At approximately 8:05 each morning, I step across the threshold of the Garni House and into the wide German world outside my doorstep. My red drawstring bag is in my hand, packed with my cross-country shoes and running clothes. I carefully load the bag into the front basket of my German bicycle, roll the bike out of our garage, and prepare to make my descent down the hill and into “downtown” Kandern. My WVU backpack is strapped to my shoulders and securely packed with textbooks, computer, lunchbox, and anything else I might need for the school day (such as a shopping bag for picking up groceries later at Hieber or an umbrella for the inevitable German rain showers.) On most days, I also have two of my roommates—Johanna and Hanna, the other bicycle riding Garni Girls—at my side and ready to make the great morning commute to BFA.
I arrive on campus between 8:15 and 8:20 each morning (a little bit earlier on the days when we have staff devotions.) Since I teach a first period class, I like to have a little extra prep time before the students arrive. After dropping off my teaching materials and coaching clothes at my office, (yes, I have my own little desk space in the community faculty room!) I run my lunchbox up to the third floor staff kitchen and then proceed to prep the lessons for the day. This might include making photocopies, setting up the projector, organizing materials, entering grades, or just getting the computers turned and warmed up before the start of class.
Students begin to arrive on campus about 8:30 and continue to trickle in all the way up until 8:45 (or later!) when the first warning bell rings. If it’s a Monday, the students file into the BFA auditorium for a short beginning-of-the-week assembly called Matins. This usually includes announcements for the week as well as a short devotional.
Matins runs from 8:50-9:00 and then it’s off to first period. The other days of the week (with the exception of Friday chapel) students report directly to first period for a 10min opening class devotional and prayer time. By 9am, the devos have ended and the regular class schedule is in full swing.
The first class of my morning is Beginner Journalism. We meet on the very top floor of the Janz building in a tiny classroom called JB 32.
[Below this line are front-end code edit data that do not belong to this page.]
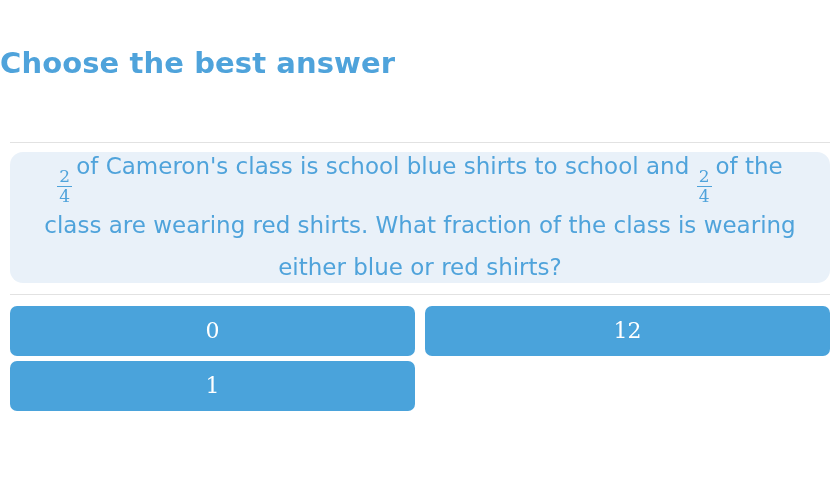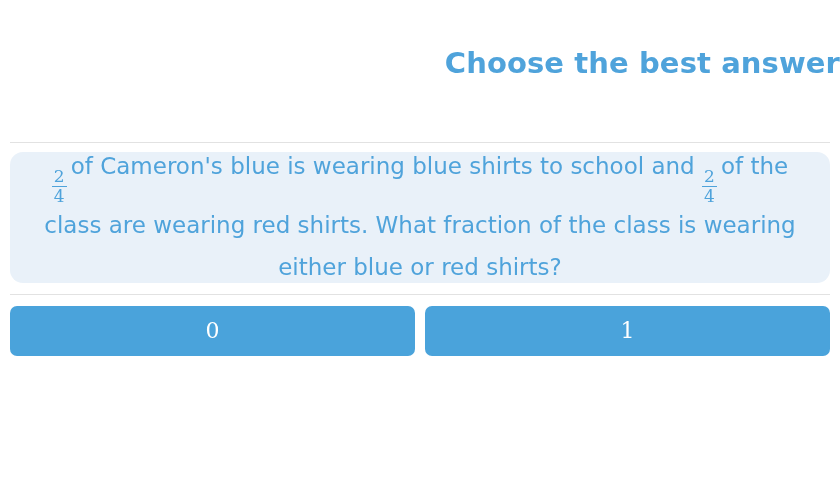"Choose the best answer" .title-wrap { text-align: right -> left }
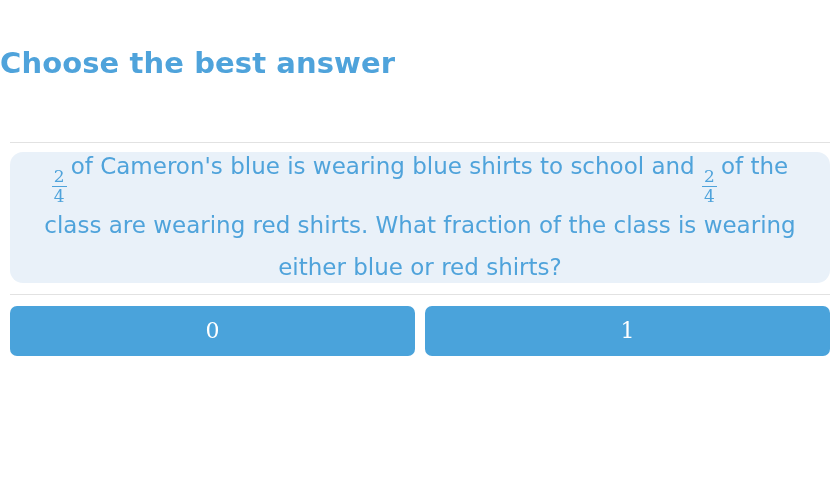"of Cameron's blue is wearing" span { text: blue is wearing -> class is school }
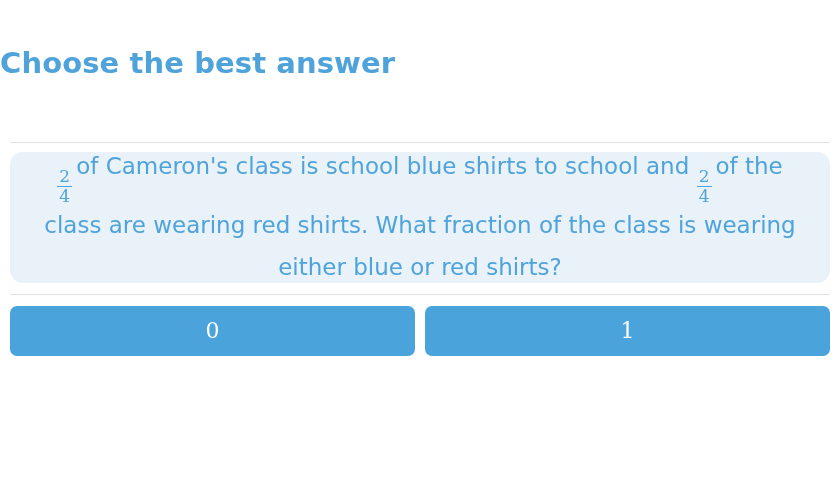"12" button.answer-btn { html: none -> <button>12</button> }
With a school of over 300 students, perhaps you are wondering how I ended up with classes that are so small. If you have any experience in today’s high school culture, you will soon discover that the English electives are usually not the most popular of classes. Here is the usual response that I receive when I ask a student if they would ever consider signing up for a creative writing class: “Why would I choose to take a class where I actually have to write?” Interestingly enough, I receive a similar response when I ask a kid why they won’t sign up for cross-country...“Why would I choose to play a sport where I actually have to run?”
I suppose that I never before realized the similarities between writing and running…both can be (and usually are) extremely taxing and time consuming, but both when the right amount of time and effort are invested, can produce the most amazing results. I guess I just love to see the result of hard work. I love to see young people enjoying the journey, learning to push themselves to the limit, and learning to always work to the best of their abilities.
Sorry, I realize that I am off on a major tangent. Back to my schedule. My next class after 1st period Jouranlism is 3rd period Study Hall. What do I love about teaching study hall at an international Christian boarding school? The students actually study! So far, my biggest issue in this class was when a student forgot to sign in with me because she was so eager to go to the library to get all of her homework done. (Seriously, this happened.) Study Hall is also a good time for students to meet with teachers individually, take private music lessons, or meet with the counselor. Seniors have the privilege of signing out of study hall to go to the student center, outside to a picnic table, to the grocery store, or to downtown Kandern. As long as they are back in time for their next class, BFA has an open campus. (Something that I always wish that I had in high school!)
After 3rd period, I have a prep period and then lunch. I typically like to take my lunch with some of the other teachers outside, but since it’s been so rainy and cold lately, I have been eating in the upstairs kitchen. There is always some sort of lively conversation going on in there…which usually involves a discussion of each other’s intriguing dinner left-overs and the ever popular question: "where did you find __[insert random food]__in Germany?"
Directly after lunch is one of my favorite classes of the day: Creative Writing Poetry! I have had so much fun planning lessons for these young writers. They are all so eager and enthusiastic…not to mention talented. I often feel like I am teaching college freshman or sophomores, not juniors and seniors in high school. Next semester, I will have Creative Writing Prose added to my schedule, which I am also looking forward to teaching.
Creative Writing is my last official class of the day. The other two periods are dedicated to prep time and “office hours.” School ends at 3:50 and at 4:00, cross-country practice begins!
I will write more about cross-country as soon as I can find some more blogging time. We had our first meet this past Saturday, so I have lots to tell you. :) Along with the BFA cross-country team, I also had the chance to race this past weekend. On Sunday, I went to Switzerland with about 12 other BFA teachers to run in the Basel 10K. Such an exciting experience! Full update to come soon!